La Noche que Todo Cambió
Era un jueves cualquiera en Medellín. El aire olía a tacos de la esquina y a lluvia que nunca llegó. Estaba en un café de Laureles, con mi laptop abierta, revisando unos dashboards para un cliente. De repente, llega Juan (nombres cambiados para proteger a los inocentes), un conocido que se dedica al marketing digital. Se sienta, pide un tinto y me suelta: ‘Oye, tengo un problema. Mi cliente no entiende los dashboards que le estoy mandando’.
Le pregunté qué hacía. ‘Le mando PDFs cada semana con gráficos y tablas’, me dijo. Casi me atraganto con el café. ‘¿PDFs? ¿En serio?’, le respondí. Juan me miró como si acabara de insultar a su abuela. ‘Sí, ¿qué tiene de malo?’, preguntó, inocente.
Ahí supe que algo estaba terriblemente mal en el mundo del marketing digital para dashboarding en Medellín. Y no, no es solo Juan. Es un problema generalizado que está matando la efectividad de las estrategias digitales en la ciudad.
Por qué los PDFs son el Enemigo del Dashboarding
Si todavía estás enviando PDFs con tus dashboards, déjame decirlo claro: estás cometiendo un crimen contra el marketing digital. Los PDFs son estáticos, aburridos y, lo peor de todo, no permiten interacción. Tu cliente quiere explorar los datos, no verlos enmarcados en un documento que parece un testamento.
Juan me dijo: ‘Pero los PDFs son fáciles de hacer’. Sí, y también es fácil hacer una sopa con agua y sal, pero nadie quiere comer eso.
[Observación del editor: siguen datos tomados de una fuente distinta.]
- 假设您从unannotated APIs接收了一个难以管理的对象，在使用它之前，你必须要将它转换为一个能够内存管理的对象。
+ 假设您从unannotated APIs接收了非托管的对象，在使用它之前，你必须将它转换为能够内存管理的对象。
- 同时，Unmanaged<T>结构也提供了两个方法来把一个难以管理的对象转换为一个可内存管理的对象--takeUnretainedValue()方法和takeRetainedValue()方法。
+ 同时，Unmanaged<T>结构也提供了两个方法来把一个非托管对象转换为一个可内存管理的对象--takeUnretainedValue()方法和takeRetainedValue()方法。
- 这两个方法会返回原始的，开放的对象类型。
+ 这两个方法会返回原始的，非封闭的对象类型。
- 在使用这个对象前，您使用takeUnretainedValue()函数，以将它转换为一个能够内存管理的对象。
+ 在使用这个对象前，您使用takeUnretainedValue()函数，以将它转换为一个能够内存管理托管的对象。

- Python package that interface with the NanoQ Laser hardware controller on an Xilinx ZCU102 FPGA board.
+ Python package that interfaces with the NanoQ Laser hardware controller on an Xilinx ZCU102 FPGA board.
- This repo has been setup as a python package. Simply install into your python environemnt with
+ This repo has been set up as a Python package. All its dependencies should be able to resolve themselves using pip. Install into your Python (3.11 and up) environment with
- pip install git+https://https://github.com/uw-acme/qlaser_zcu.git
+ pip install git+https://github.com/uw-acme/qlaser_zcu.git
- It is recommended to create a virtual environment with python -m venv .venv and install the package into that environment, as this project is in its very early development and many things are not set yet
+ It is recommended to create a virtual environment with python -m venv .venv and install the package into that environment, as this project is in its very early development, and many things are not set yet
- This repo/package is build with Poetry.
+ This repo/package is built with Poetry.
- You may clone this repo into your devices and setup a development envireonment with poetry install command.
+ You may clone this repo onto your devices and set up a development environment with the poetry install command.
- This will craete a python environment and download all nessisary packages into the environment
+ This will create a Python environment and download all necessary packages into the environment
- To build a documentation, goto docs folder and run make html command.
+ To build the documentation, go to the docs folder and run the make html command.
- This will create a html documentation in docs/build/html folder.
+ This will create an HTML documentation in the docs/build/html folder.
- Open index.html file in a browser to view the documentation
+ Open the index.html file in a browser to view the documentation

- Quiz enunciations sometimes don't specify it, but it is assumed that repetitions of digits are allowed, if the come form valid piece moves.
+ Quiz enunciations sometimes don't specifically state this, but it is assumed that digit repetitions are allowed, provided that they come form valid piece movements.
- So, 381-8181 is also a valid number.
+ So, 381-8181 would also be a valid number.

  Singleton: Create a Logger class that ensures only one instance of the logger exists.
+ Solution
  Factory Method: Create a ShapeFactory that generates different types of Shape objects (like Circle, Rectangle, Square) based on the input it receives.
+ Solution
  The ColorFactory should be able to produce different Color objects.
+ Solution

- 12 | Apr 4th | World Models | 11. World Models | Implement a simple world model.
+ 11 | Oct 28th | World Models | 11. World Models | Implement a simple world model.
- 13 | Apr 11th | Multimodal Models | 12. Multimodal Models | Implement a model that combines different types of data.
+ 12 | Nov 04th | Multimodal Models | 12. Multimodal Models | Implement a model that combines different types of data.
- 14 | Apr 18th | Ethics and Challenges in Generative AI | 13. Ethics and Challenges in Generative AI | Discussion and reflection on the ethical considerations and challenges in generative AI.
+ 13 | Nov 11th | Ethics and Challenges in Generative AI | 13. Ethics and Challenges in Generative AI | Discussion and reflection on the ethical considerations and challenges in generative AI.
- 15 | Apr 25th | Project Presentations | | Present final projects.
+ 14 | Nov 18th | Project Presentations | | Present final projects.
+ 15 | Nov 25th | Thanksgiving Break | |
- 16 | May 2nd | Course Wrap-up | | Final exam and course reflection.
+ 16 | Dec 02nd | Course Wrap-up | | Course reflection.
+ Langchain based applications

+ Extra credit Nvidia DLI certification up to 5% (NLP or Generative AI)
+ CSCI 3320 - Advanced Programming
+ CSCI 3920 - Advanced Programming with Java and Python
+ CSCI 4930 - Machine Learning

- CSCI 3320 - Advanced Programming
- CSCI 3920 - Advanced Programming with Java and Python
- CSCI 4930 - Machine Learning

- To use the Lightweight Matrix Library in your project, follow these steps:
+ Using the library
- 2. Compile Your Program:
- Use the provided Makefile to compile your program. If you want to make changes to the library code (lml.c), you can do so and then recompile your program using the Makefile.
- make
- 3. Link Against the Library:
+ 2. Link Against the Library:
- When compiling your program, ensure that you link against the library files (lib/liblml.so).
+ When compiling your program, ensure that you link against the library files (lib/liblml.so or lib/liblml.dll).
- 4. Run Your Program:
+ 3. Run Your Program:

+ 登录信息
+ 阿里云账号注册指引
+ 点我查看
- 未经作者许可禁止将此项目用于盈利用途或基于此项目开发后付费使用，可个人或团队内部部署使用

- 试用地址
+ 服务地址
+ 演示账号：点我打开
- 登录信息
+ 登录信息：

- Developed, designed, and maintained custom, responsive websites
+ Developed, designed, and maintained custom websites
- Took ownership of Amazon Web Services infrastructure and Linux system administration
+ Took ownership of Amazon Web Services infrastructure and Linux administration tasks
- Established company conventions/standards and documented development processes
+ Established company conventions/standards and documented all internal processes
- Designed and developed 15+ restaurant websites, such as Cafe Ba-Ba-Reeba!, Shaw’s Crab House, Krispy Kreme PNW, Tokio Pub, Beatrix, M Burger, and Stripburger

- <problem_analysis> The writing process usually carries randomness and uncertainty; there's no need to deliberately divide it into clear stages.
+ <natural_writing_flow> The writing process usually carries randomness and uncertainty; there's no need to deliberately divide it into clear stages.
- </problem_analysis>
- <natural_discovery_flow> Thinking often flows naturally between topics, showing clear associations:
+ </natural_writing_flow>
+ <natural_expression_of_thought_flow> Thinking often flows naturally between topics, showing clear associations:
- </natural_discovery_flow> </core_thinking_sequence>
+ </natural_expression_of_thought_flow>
El dashboarding es como un restaurante de lujo: tienes que ofrecer una experiencia, no solo comida.
El Error Más Grande: Hacer Dashboards para Ti, No para Tu Cliente
Aquí viene la opinión polémica: la mayoría de los marketers en Medellín están diseñando dashboards para ellos mismos, no para sus clientes. ¿Qué quiero decir con esto? Que están llenando sus dashboards de métricas que nadie entiende ni le importa.
Piensa en esto: tu cliente es como tú abuela. Si le explicas el CTR (Click-Through Rate) sin contexto, te va a mirar como si le estuvieras hablando en chino. El otro día, un cliente me dijo: ‘Oye, esto del ROI (Return on Investment) está bien, pero ¿dónde está el dinero?’. Ahí entendí que estaba hablando en KPI (Key Performance Indicator) cuando debería estar hablando en lenguaje humano.
Caso Práctico: La Historia de Pepito
Pepito tiene una tienda online de ropa en Medellín. Contrató a un marketer para que le hiciera un dashboard. ¿Qué pasó? El pobre Pepito recibió un informe con gráficos de colores que parecían una obra de arte abstracto. ‘No entiendo nada’, me dijo. ‘Me hablan de conversiones, pero no sé si estoy ganando o perdiendo plata’.
¿La solución? Simplificar. Creamos un dashboard que mostraba tres cosas: ventas, costos y ganancias. Nada más. Pepito lo entendió en segundos y tomó decisiones que aumentaron sus ganancias en un 30%. Moraleja: menos es más.
La Importancia de la Interactividad
Los dashboards deben ser como un videojuego: interactivos y divertidos. ¿Cómo lograrlo? Usa herramientas como Tableau, Power BI o Google Data Studio. Estas plataformas permiten a tus clientes explorar los datos, hacer preguntas y encontrar respuestas en tiempo real.
Un cliente me dijo: ‘Es como Netflix, pero de datos’. Exacto. Tú no miras Netflix en un PDF, ¿verdad? Entonces, ¿por qué harías eso con tus dashboards?
Conclusión: Dashboarding es Empatía
Al final del día, el dashboarding no es solo sobre datos. Es sobre entender a tu cliente, hablar su idioma y hacer que los datos trabajen para él, no al revés. Si puedes hacer eso, estarás ganando el juego del marketing digital en Medellín.
Y recuerda: si alguien te ofrece un PDF otra vez, corre. Corre como si tu vida dependiera de it.